Nach Unionsabstimmung mit AfD-Hilfe
Altkanzlerin Merkel kritisiert Merz scharf - "falsches Vorgehen"

Nach der mit Hilfe der AfD erfolgten Verabschiedung eines Antrags von CDU und CSU zur Migrationspolitik im Bundestag steht Unionskanzlerkandidat Merz in der Kritik. Neben Vertretern der Kirchen, von SPD und Grünen meldet sich auch die frühere Kanzlerin Merkel zu Wort. In einer Erklärung auf ihrer Homepage bezeichnete sie das Vorgehen als "falsch".

    Angela Merkel, Bundeskanzlerin a.D., vor dunklem Hintergrund
    Die ehemalige Bundeskanzlerin Merkel hat CDU-Chef Merz kritisiert. (IMAGO / / Thomas Imo)
    Merkel kritisierte, dass Merz sich nicht mehr an Äußerungen aus dem November gebunden fühle, vor der Wahl keine Abstimmungen herbeizuführen, die "zufällige oder tatsächlich herbeigeführte" Mehrheiten mit der AfD erforderten. "Dieser Vorschlag und die mit ihm verbundene Haltung waren Ausdruck großer staatspolitischer Verantwortung", betonte die ehemalige CDU-Chefin.

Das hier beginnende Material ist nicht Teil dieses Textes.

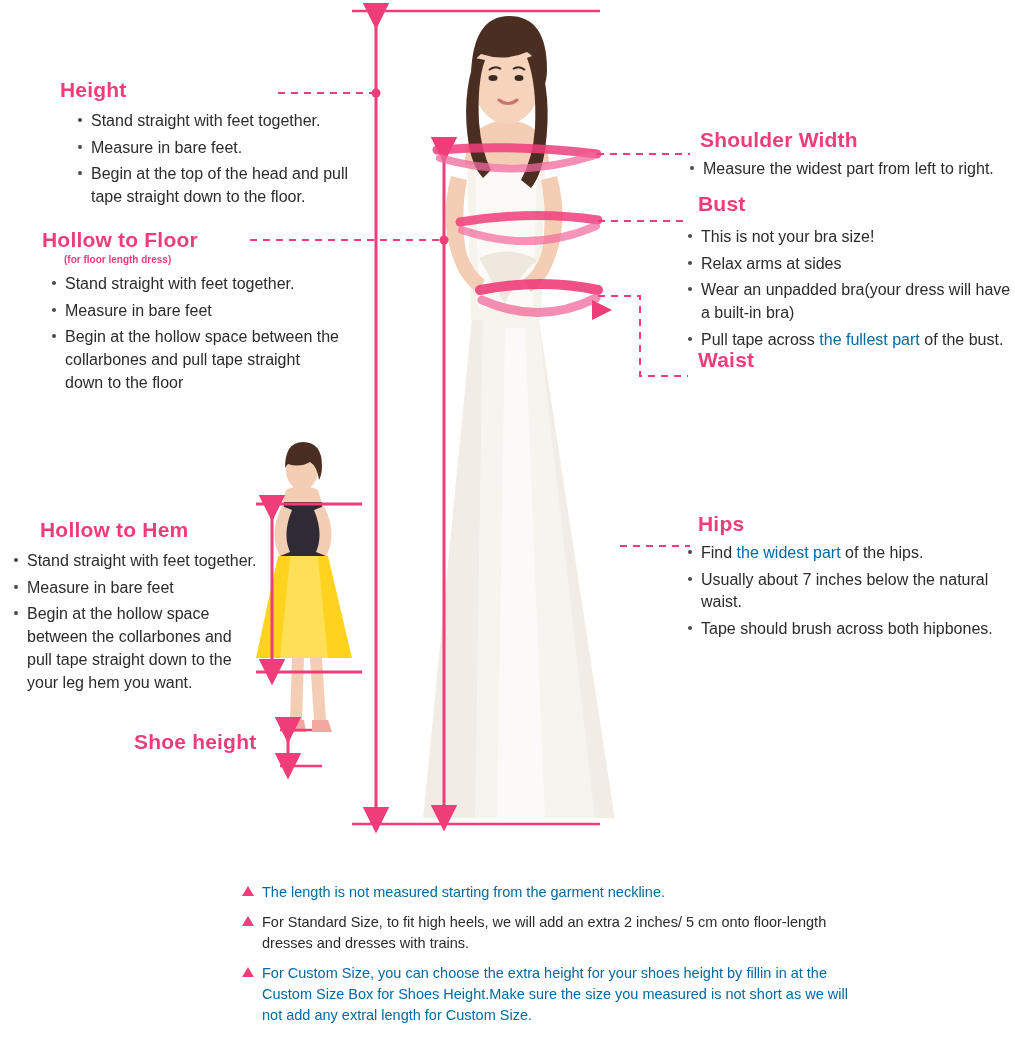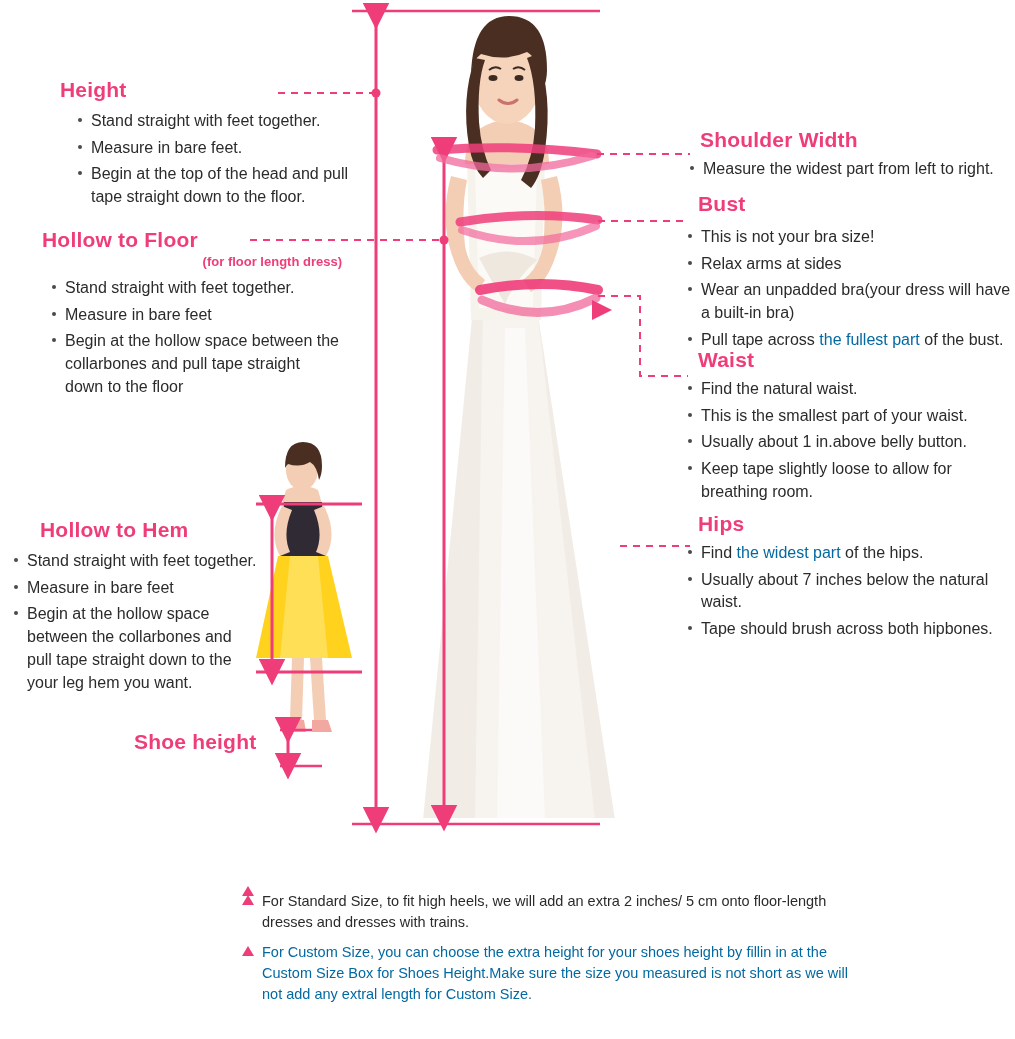--- a/index.html
+++ b/index.html
@@ -31,9 +31,8 @@
   .subhdr {
     color: #ef3d7a;
     font-weight: bold;
-    font-size: 13px;
+    font-size: 10px;
     white-space: nowrap;
-    text-align: right;
   }
 
   

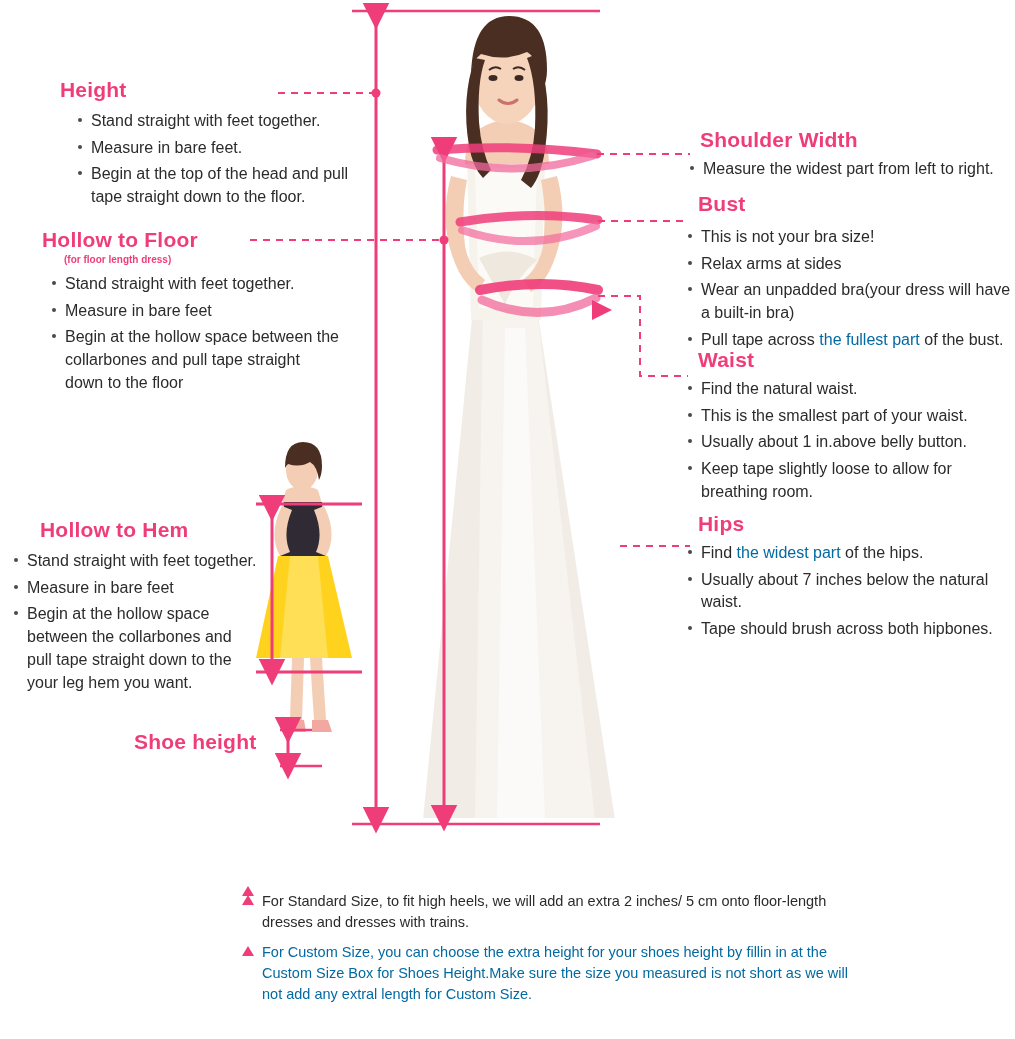--- a/index.html
+++ b/index.html
@@ -250,12 +250,6 @@
 
   <div class="abs" style="left:698px; top:348px; width:300px;">
     <div class="hdr">Waist</div>
-    <ul class="bl" style="margin-top:6px; margin-left:-12px;">
-      <li>Find the natural waist.</li>
-      <li>This is the smallest part of your waist.</li>
-      <li>Usually about 1 in.above belly button.</li>
-      <li>Keep tape slightly loose to allow for breathing room.</li>
-    </ul>
   </div>
 
   <div class="abs" style="left:698px; top:512px; width:310px;">

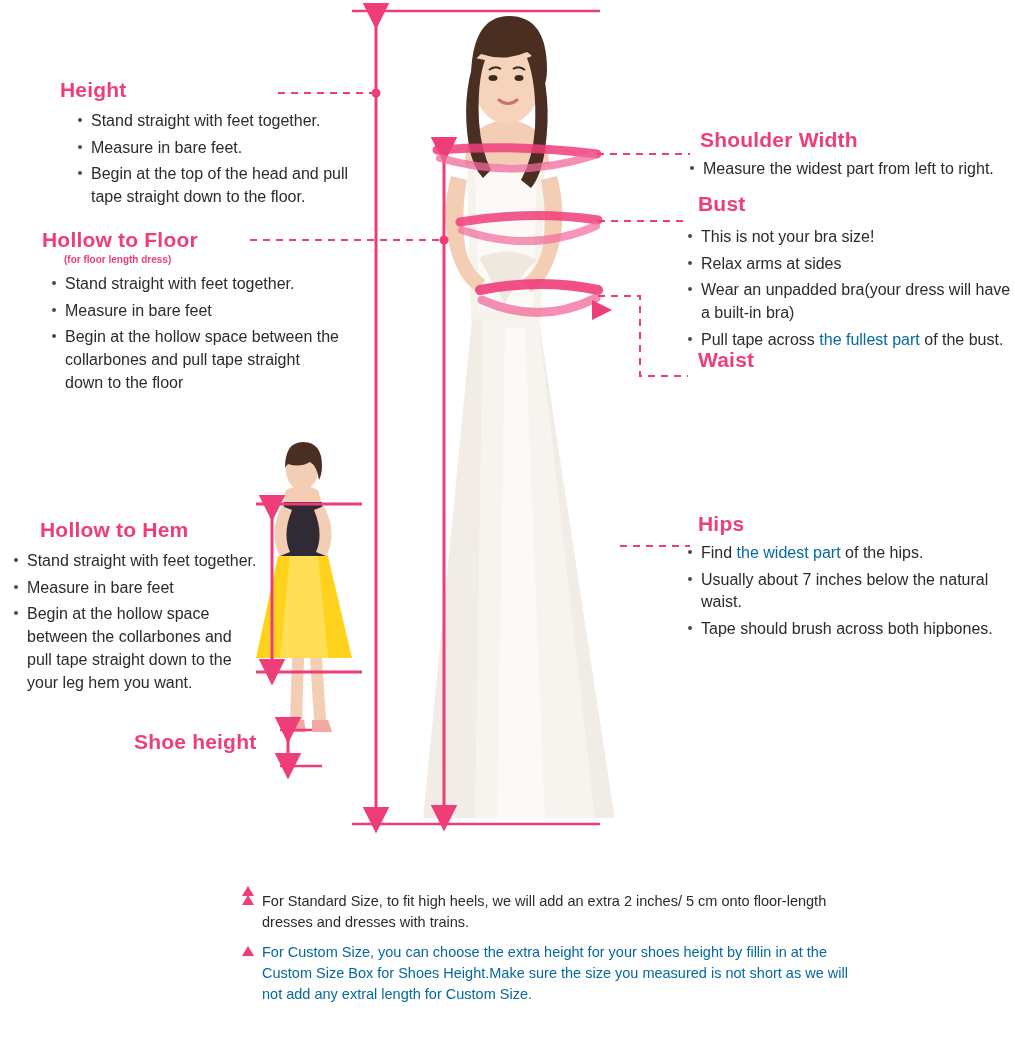--- a/index.html
+++ b/index.html
@@ -264,6 +264,7 @@
   <div class="abs notes" style="left:242px; top:882px; width:620px;">
     <div class="note-row">
       <span class="tri"></span>
+      <span class="pink-em">The length is not measured starting from the garment neckline.</span>
     </div>
     <div class="note-row">
       <span class="tri"></span>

Ein solches Vorgehen unterstütze sie "vollumfänglich".

    Merkel: "Keine taktischen Manöver"

    Die Altkanzlerin forderte Merz auf, zu seiner früheren Position zurückzukehren. Es sei "erforderlich, dass alle demokratischen Parteien gemeinsam über parteipolitische Grenzen hinweg" zusammenarbeiteten, um "so schreckliche Attentate" wie in Magdeburg und Aschaffenburg zu verhindern. Dabei dürfe es nicht um "taktische Manöver" gehen. Die Gespräche müssten "in der Sache redlich, im Ton maßvoll und auf der Grundlage geltenden europäischen Rechts" erfolgen, mahnte Merkel.
    Kritik kam auch von zwei Ministerpräsidenten der CDU. Der nordrhein-westfälische Regierungschef Wüst und Berlins Regierender Bürgermeister Wegner riefen dazu auf, Probleme aus der demokratischen Mitte heraus zu lösen. Auch in der aufgeheizten Stimmung vor der Bundestagswahl gebe es eine Chance dazu, sagte Wüst. Wegner erklärte, was man derzeit erlebe, werde dazu führen, dass rechte Hetzer profitierten.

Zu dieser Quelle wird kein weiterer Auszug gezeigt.